“How do you feel about your potential business partner? What does your gut tell you?”
Gut feelings – good or bad – can make or break a negotiation. And little has a greater impact on how you feel, and how your counterpart feels about you, than first impressions. In fact, the research finds that first impressions disproportionately impact our perceptions.
With this in mind, how can we maximize the positive impact of our first impressions on our counterparts? And how can we better evaluate our initial assessments of others?
Consider how to strategically influence the following:
1. Your message and goals
Do you want to initially send the message that you’re aggressive but reasonable? Or that you work well in teams? Or that you’re a risk-taking entrepreneurial type? Or that you’re a reliable, respected professional? Or a combination?
What is your goal with that first impression? How do you want your counterpart describe you after they’ve reached a first impression? Your strategy should derive from this.
2. The context
Initial impressions often are driven by the person or way in which we first come into contact with our counterparts.
I was recently with a client in Canada who offered to introduce me to one of his business colleagues, who could also become a client. This potential client’s first impression of me will come from a friend, colleague and reference, which is a huge advantage.
You can often achieve this advantage with
research ahead of time. Numerous online resources, social media, and networking platforms can help you determine if you have contacts, clients, or interests in common.
You may be able to reach out to a mutual acquaintance to facilitate an introduction, or at least mention the relationship in your initial meeting.
Of course, the principle applies to you as well. Make sure your online and social media presence, posted by you and about you by others, communicates the right signals. Your reputation will almost always precede you.
3. How you make, or reply to, the first contact
Should you initially meet in person, by phone, or in writing?
I often recommend initial personal meetings if at all feasible. It’s the optimal environment to develop positive first impressions, especially in our technology-driven world. Companies spend a ton of money to send folks halfway around the world just to make the right first impression. They should.

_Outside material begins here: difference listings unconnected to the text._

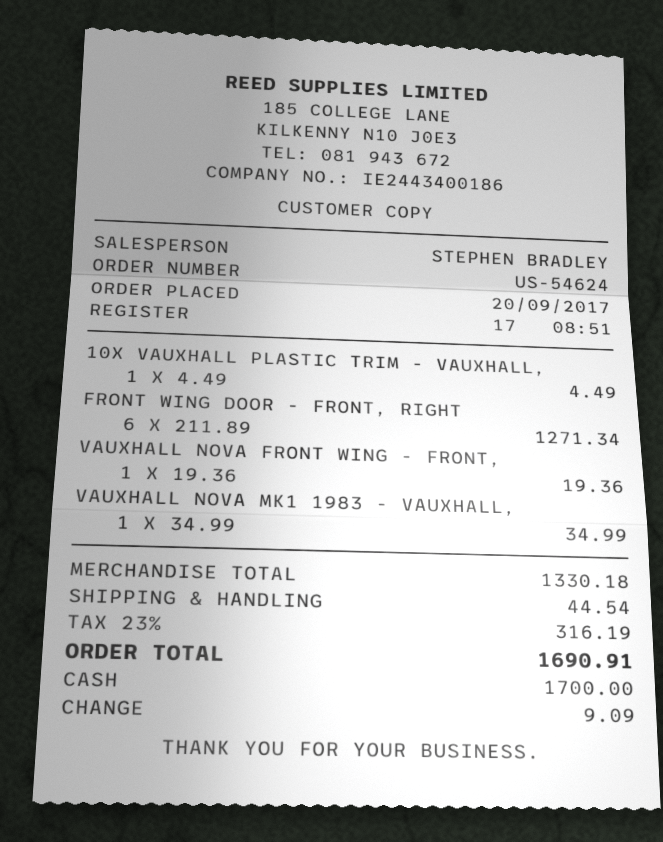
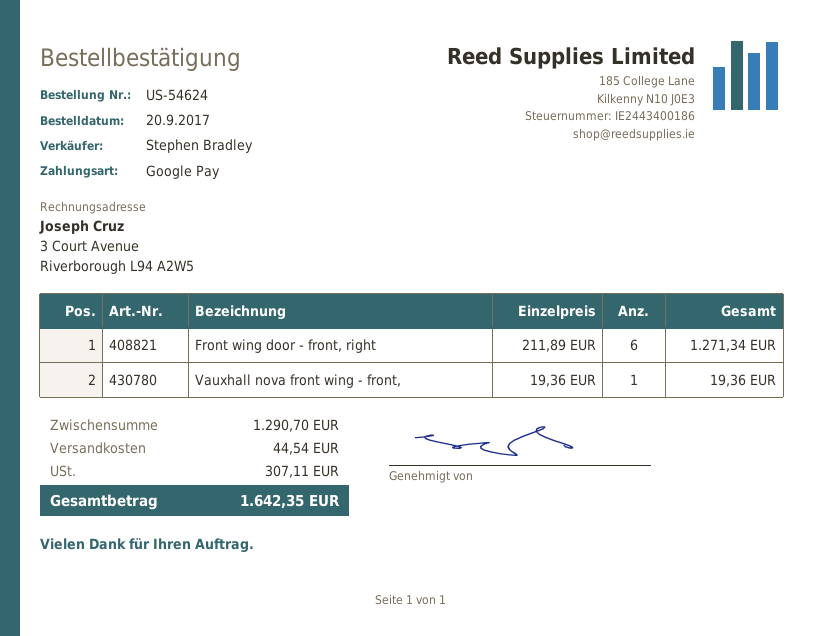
payment method: cash -> Google Pay
10X VAUXHALL PLASTIC TRIM - VAUXHALL,: 1 x 4.49 = 4.49 -> none
VAUXHALL NOVA MK1 1983 - VAUXHALL,: 1 x 34.99 = 34.99 -> none
subtotal: 1330.18 -> 1290.70
tax: 316.19 -> 307.11
total: 1690.91 -> 1642.35

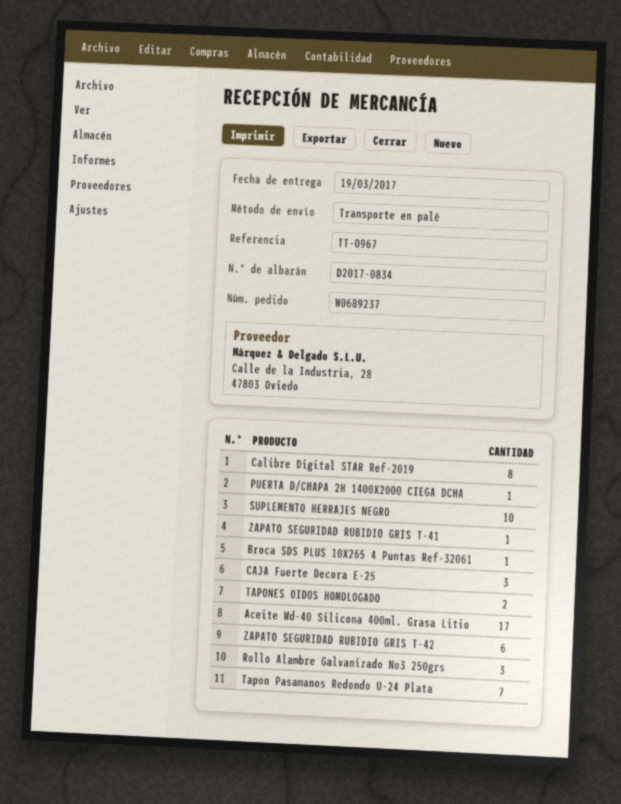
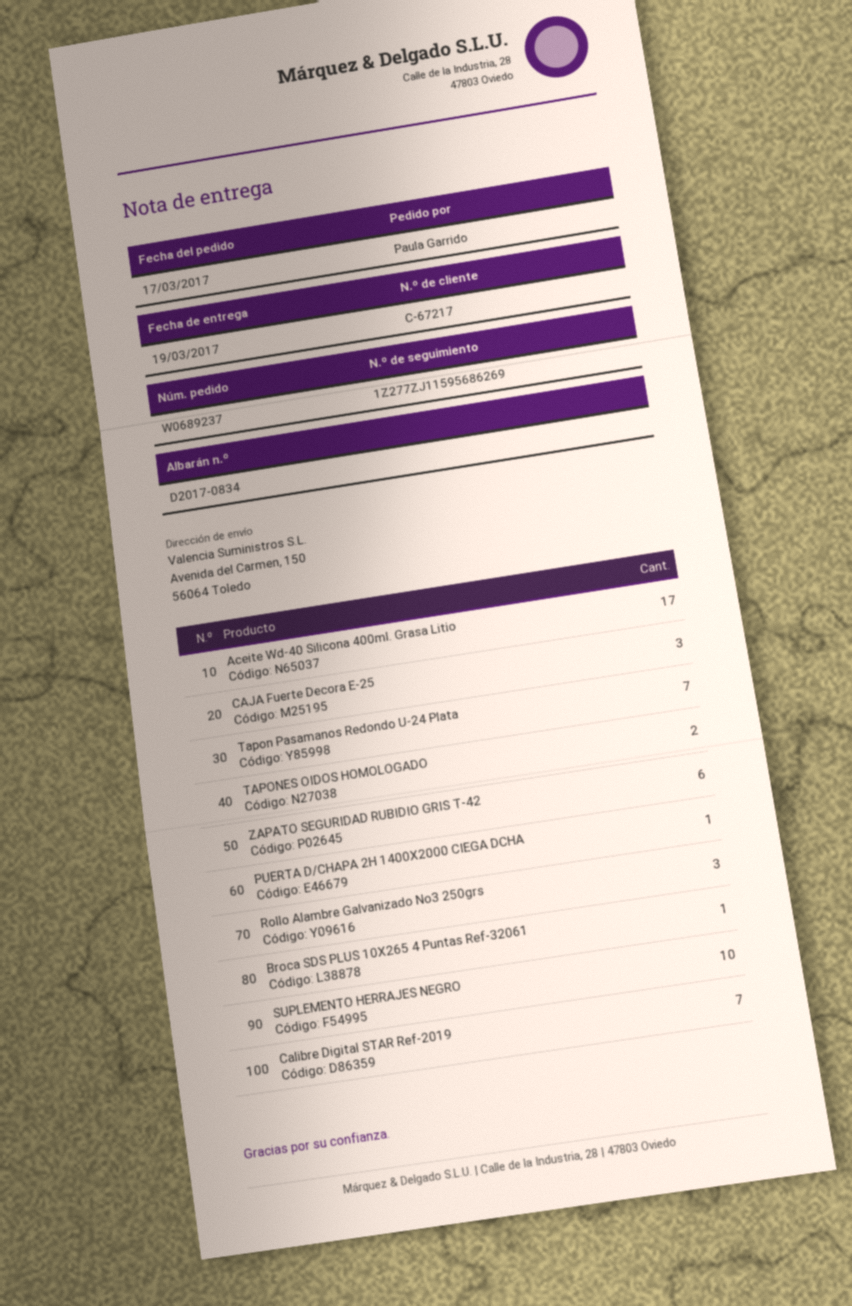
Calibre Digital STAR Ref-2019: 8 -> 7
ZAPATO SEGURIDAD RUBIDIO GRIS T-41: 1 -> none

Investment bankers also regularly set up personal meetings so their sellers can meet potential buyers. Why? To get and make first impressions and find out who has that crucial “connection.”
I once consulted on a deal where our entire deal team flew 3,000 miles for a 2-hour meeting with the private equity group that was considering whether to buy my client’s company. This deal would not have occurred but for that meeting and the first impressions formed there.
- where to initially meet (formal or informal restaurant or bar, office conference room or personal office, a coffee place, etc.);
- whether to include food or a meal or a drink (over breakfast, lunch, or dinner, or for coffee or wine, etc.); and
- how you appear (business suit, casual business attire, jeans, etc.).
Each decision here sends a different signal.
4. Building rapport
Research shows that effective negotiators ask at least twice as many questions as others. Make sure you ask questions about them and listen, not just talk.
And build rapport and connect by exploring common personal interests, like sports, family, kids or music. Don’t just talk business. In fact, consider sharing some personal elements on which you can build deeper connections.
Of course, this needs to be sincere and natural. Otherwise it may appear manipulative, which would be counterproductive.
I still remember a 3-hour dinner I had with a new client in Nashville years ago. We touched on many personal and business subjects that affected our lives.
Our connection, based on that first impression, remains strong to this day.
Latz’s Lesson: First impressions lead to lasting conclusions. Make them count.